Why do you and others find the 7th finale so problematic compared with the 5th? Sure, it is a bit too long and too loud and I also clearly prefer the one from the 5th. But they are hardly so dissimilar that one should be among the best, the other the worst?


----------



## MrMeatScience (Feb 15, 2015)

I like the symphony overall, but the finale to No. 1 is probably the weakest single movement in the whole Mahler canon, IMO. I agree that the pacing and structure is a bit too episodic to really make sense (even the famously episodic finale to No. 7 feels more cohesive, at least to me). I haven't studied the textual history of No. 1 in great depth (which I should do -- it's the most complicated by a mile), but I do know that he laboured long and hard over the finale to try to get it to conclude satisfactorily in the right key. I wonder to what extent, if any, he could've avoided some of the problems it has by not overworking it. Maybe it wouldn't have made a difference, but I'd love to have seen that first draft.


----------



## arpeggio (Oct 4, 2012)

I did not get the Mahler Eighth until I attended a live performance.


----------



## Heck148 (Oct 27, 2016)

RobertJTh said:


> 9th: consider it sacrilege, but to me, after the first movement, the greatest single movement in a Mahler symphony, there's a definite drop in quality. The symphony is also rather incoherent, almost as much as the 3rd.

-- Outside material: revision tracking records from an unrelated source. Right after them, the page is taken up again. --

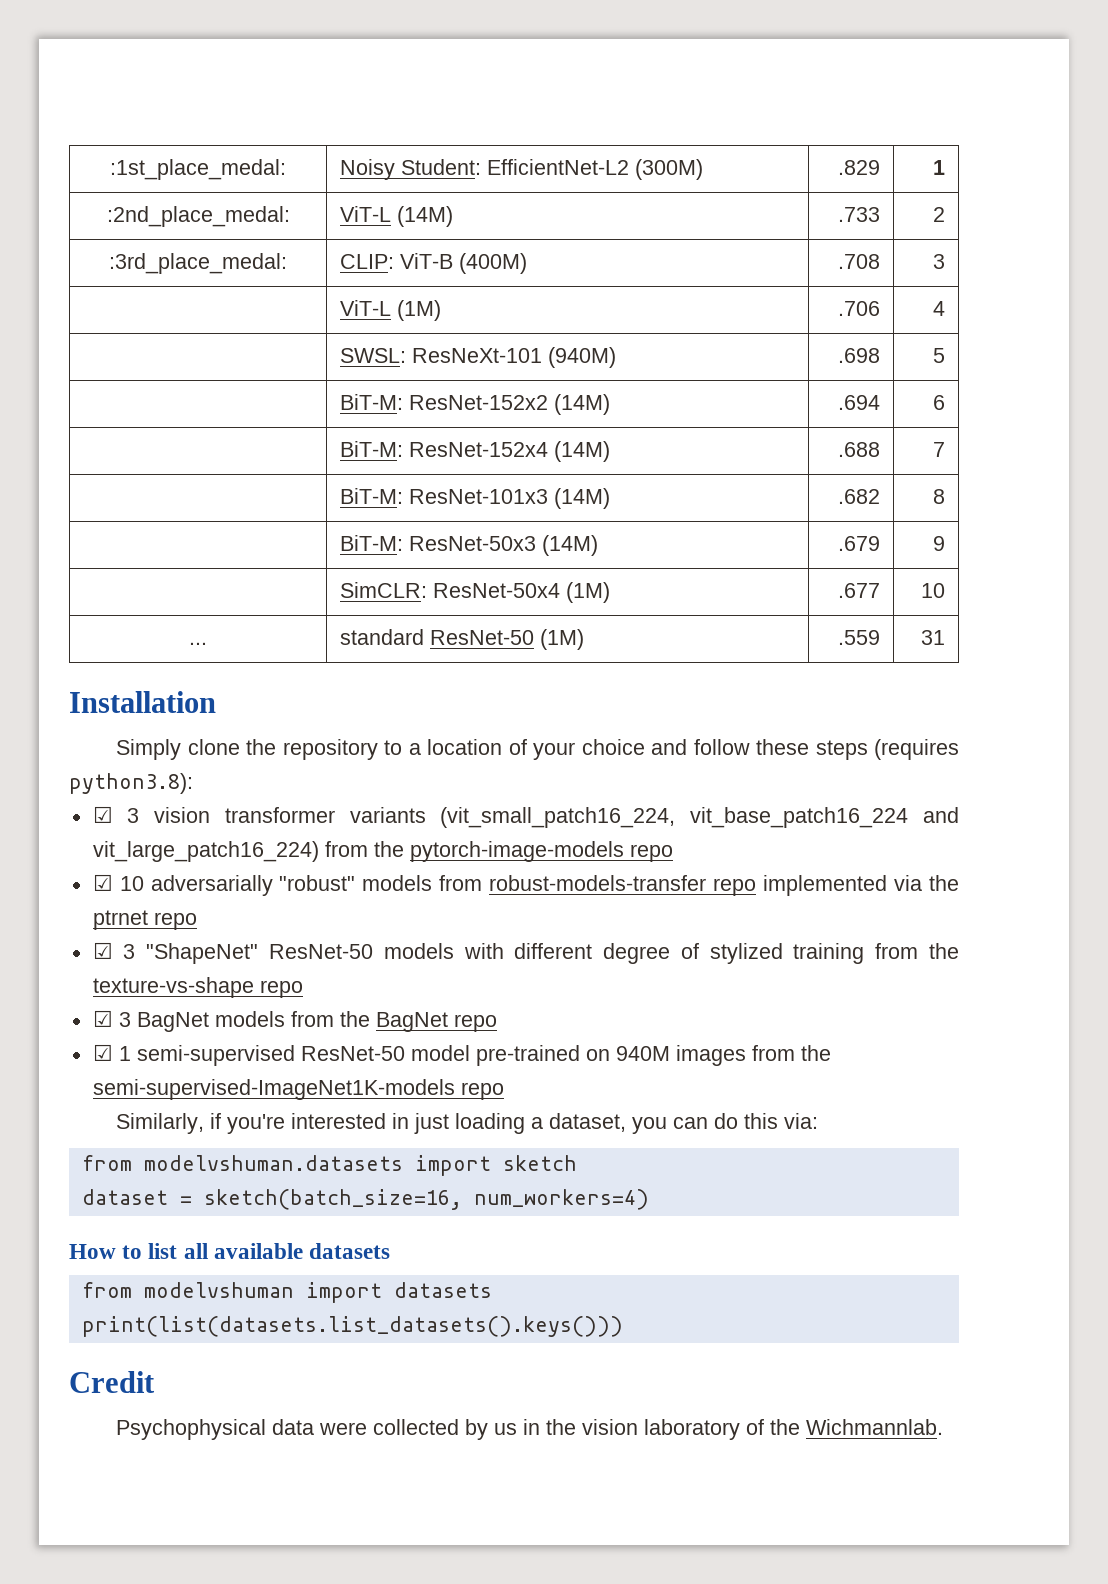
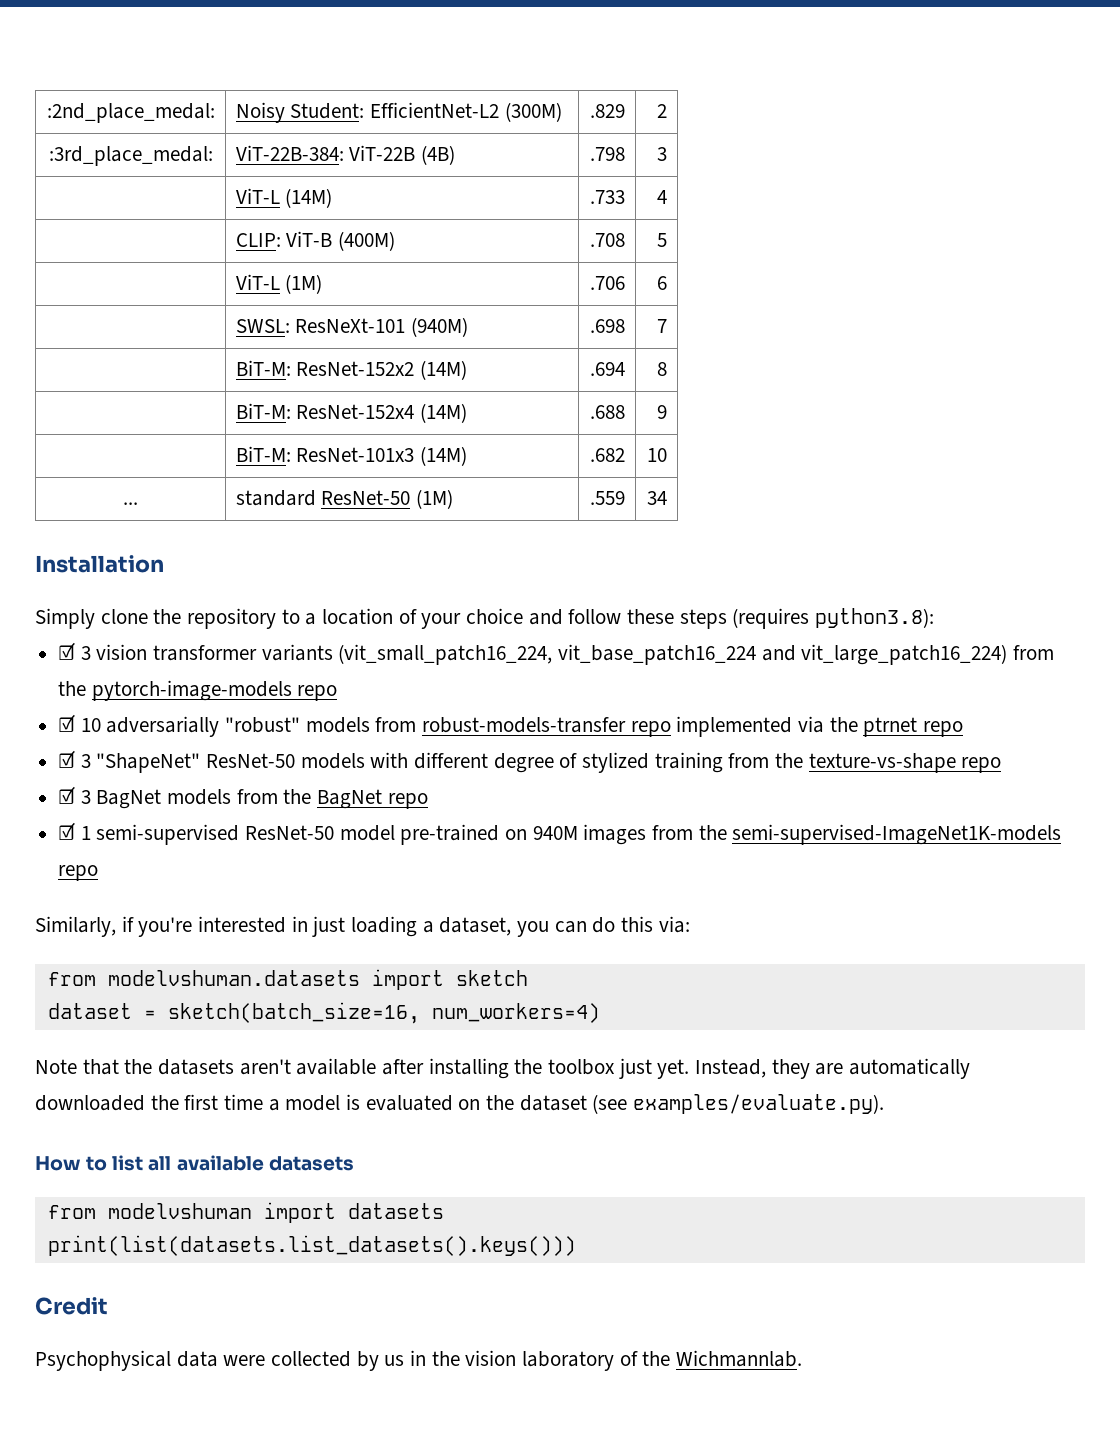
- :1st_place_medal: | Noisy Student: EfficientNet-L2 (300M) | .829 | 1
- :2nd_place_medal: | ViT-L (14M) | .733 | 2
- :3rd_place_medal: | CLIP: ViT-B (400M) | .708 | 3
+ :2nd_place_medal: | Noisy Student: EfficientNet-L2 (300M) | .829 | 2
+ :3rd_place_medal: | ViT-22B-384: ViT-22B (4B) | .798 | 3
+ | ViT-L (14M) | .733 | 4
+ | CLIP: ViT-B (400M) | .708 | 5
- | ViT-L (1M) | .706 | 4
+ | ViT-L (1M) | .706 | 6
- | SWSL: ResNeXt-101 (940M) | .698 | 5
+ | SWSL: ResNeXt-101 (940M) | .698 | 7
- | BiT-M: ResNet-152x2 (14M) | .694 | 6
+ | BiT-M: ResNet-152x2 (14M) | .694 | 8
- | BiT-M: ResNet-152x4 (14M) | .688 | 7
+ | BiT-M: ResNet-152x4 (14M) | .688 | 9
- | BiT-M: ResNet-101x3 (14M) | .682 | 8
- | BiT-M: ResNet-50x3 (14M) | .679 | 9
- | SimCLR: ResNet-50x4 (1M) | .677 | 10
+ | BiT-M: ResNet-101x3 (14M) | .682 | 10
- ... | standard ResNet-50 (1M) | .559 | 31
+ ... | standard ResNet-50 (1M) | .559 | 34
+ Note that the datasets aren't available after installing the toolbox just yet. Instead, they are automatically downloaded the first time a model is evaluated on the dataset (see examples/evaluate.py).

Wow....maybe you need to hear some top level performances...M9 is probably the MOST coherent of all Mahler's symphonies...at least to me....It is one of the greatest works in all of music.

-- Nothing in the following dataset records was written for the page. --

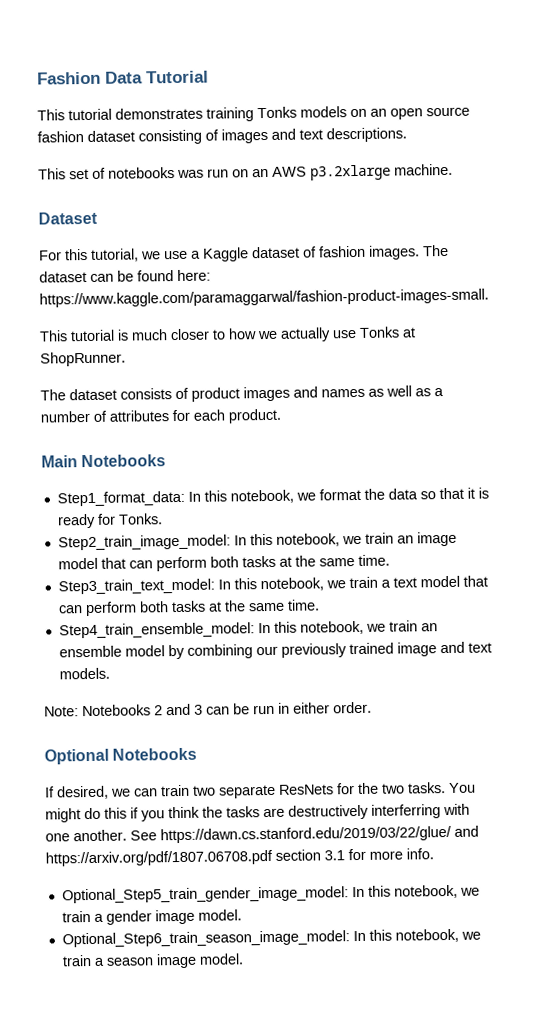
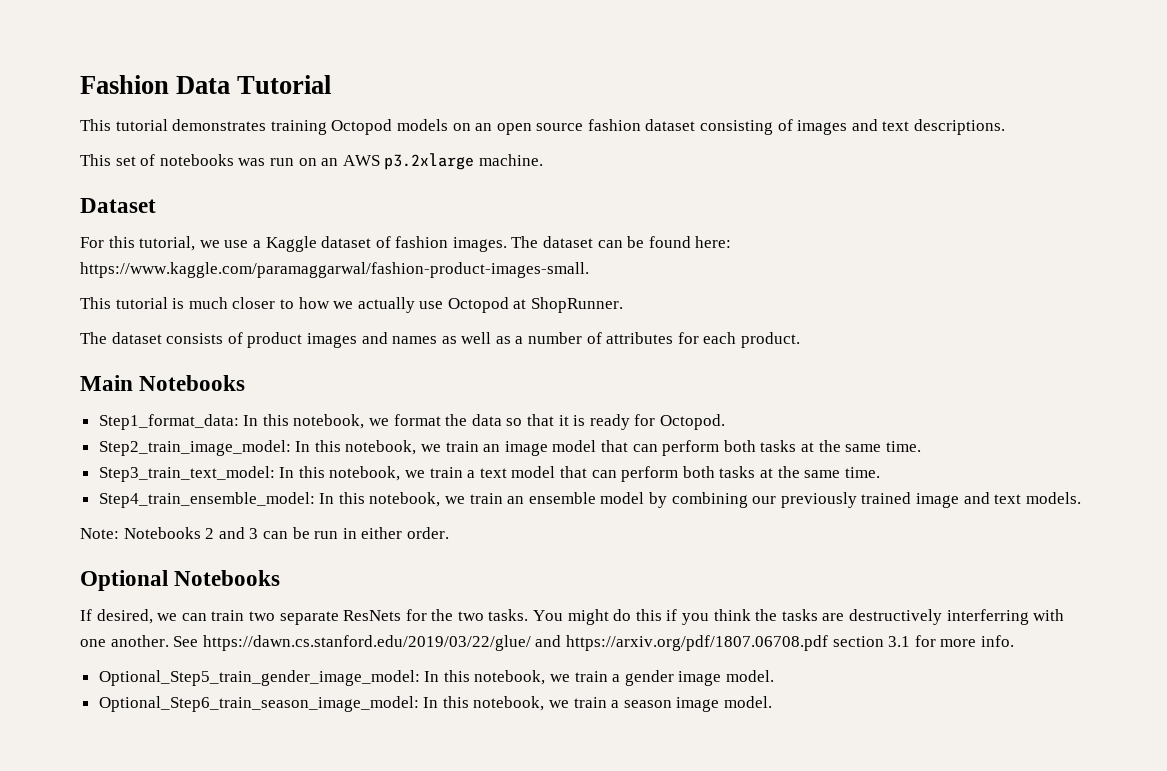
- This tutorial demonstrates training Tonks models on an open source fashion dataset consisting of images and text descriptions.
+ This tutorial demonstrates training Octopod models on an open source fashion dataset consisting of images and text descriptions.
- This tutorial is much closer to how we actually use Tonks at ShopRunner.
+ This tutorial is much closer to how we actually use Octopod at ShopRunner.
- Step1_format_data: In this notebook, we format the data so that it is ready for Tonks.
+ Step1_format_data: In this notebook, we format the data so that it is ready for Octopod.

> 10th: much more coherent than the 9th, surprisingly.


----------



## Endeavour (Sep 9, 2021)

I'll interpret this as "the one that I listen to least" which would be the 10th (in either complete or incomplete form), and the reason why I listen to it the least is because it is not complete.


----------



## FrankinUsa (Aug 3, 2021)

Ok. Good question. In fact,an existential question for those of us who claim to love Mahler but…? 
I will join the chorus. The 8th completely eludes me. The two different halves,two different text sources eludes me. I don’t get the connection. 
There are some wonderful musical moments but I have major problems understanding the connection between PartI and PartII. 
Most respectfully to those who like/love the 8th.


----------



## starthrower (Dec 11, 2010)

It's unfortunate that some Mahler fans neglect the No.10 Adagio. To my ears it's one of the great Mahler movements.


----------



## Shea82821 (Nov 19, 2021)

You know, I love them all. I think they're all terrific. I suppose as to which is my "least" favourite, it's a choice between the 4th and the 8th. I still love them, mind you, just not _as_ much.


----------



## RobertJTh (Sep 19, 2021)

Heck148 said:


> Wow....maybe you need to hear some top level performances...M9 is probably the MOST coherent of all Mahler's symphonies...at least to me....It is one of the greatest works in all of music.

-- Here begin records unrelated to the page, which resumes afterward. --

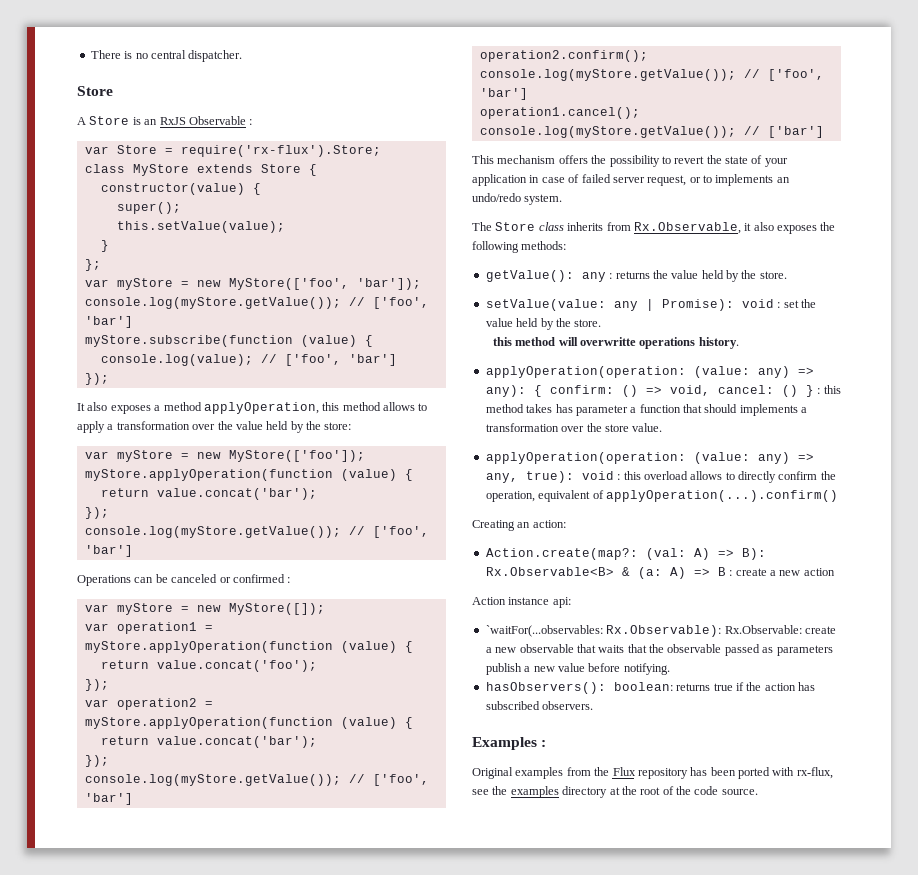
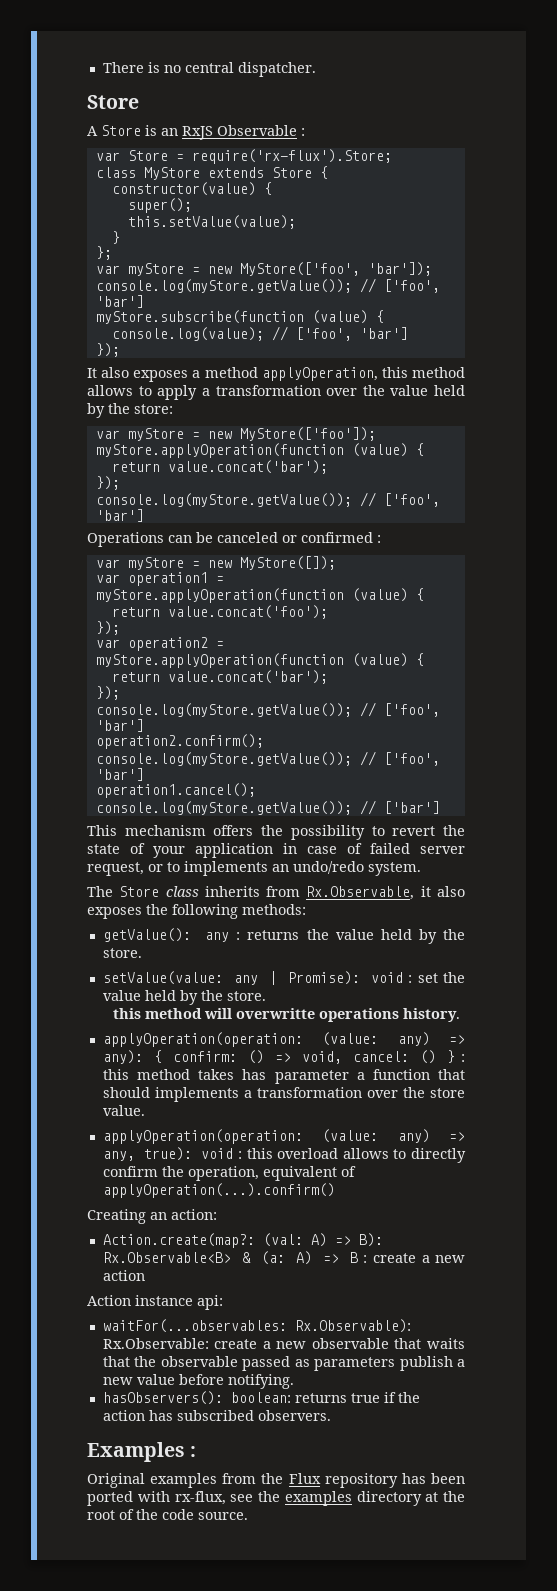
- `waitFor(...observables: Rx.Observable): Rx.Observable: create a new observable that waits that the observable passed as parameters publish a new value before notifying.
+ waitFor(...observables: Rx.Observable): Rx.Observable: create a new observable that waits that the observable passed as parameters publish a new value before notifying.

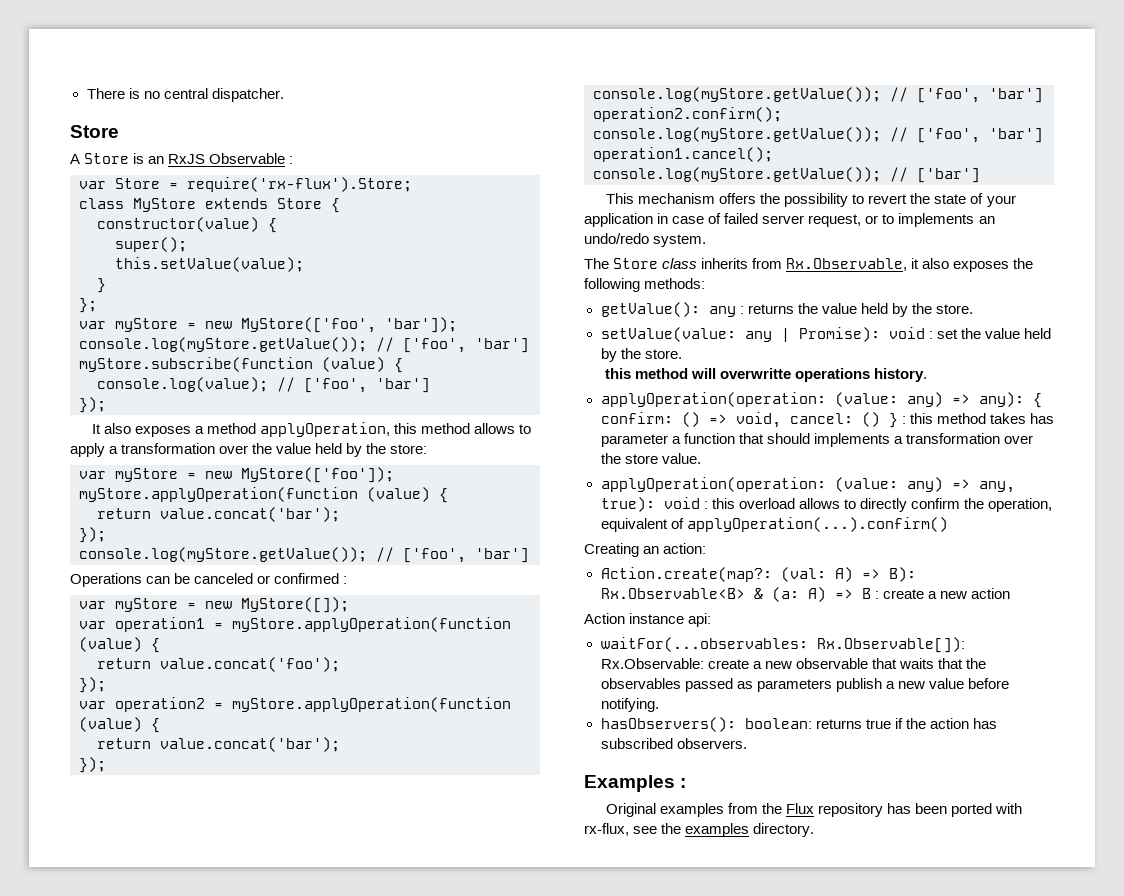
- waitFor(...observables: Rx.Observable): Rx.Observable: create a new observable that waits that the observable passed as parameters publish a new value before notifying.
+ waitFor(...observables: Rx.Observable[]): Rx.Observable: create a new observable that waits that the observables passed as parameters publish a new value before notifying.
- Original examples from the Flux repository has been ported with rx-flux, see the examples directory at the root of the code source.
+ Original examples from the Flux repository has been ported with rx-flux, see the examples directory.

Well... that's why I said it's a controversial view. And I'm aware that it's considered by the majority of Mahler lovers as his best work. To me that's his 6th, or Das Lied - or, why not, the 10th. I'm convinced that if Mahler would have completed the 10th, and lived on to compose some more symphonies, the 9th would be seen as the first step in a new direction, not as a towering lifetime achievement.

The problem with the 9th as I see it is that it basically consists of 4 symphonic poems with little continuity between them or inner connections. Yes, I know the Adagio is based on the trio section of the Rondo Burlesque and there are other thematic links too. But when you listen to those four movements in succession, the impression is like that: four separate movements in succession. Like I said, the same problem exists with the 3rd, but in that case, I don't have the feeling that after the first movement, there's a drop in quality. In fact, I find the concluding adagio of the 3rd much more satisfying and frankly and objectively, a better piece of music than the finale of the 9th. Sue me 

I guess it's all a matter of whether you regard the formal incongruity as a problem (as I do) or just don't mind, and enjoy the music on its own terms, which is also a perfectly acceptable view.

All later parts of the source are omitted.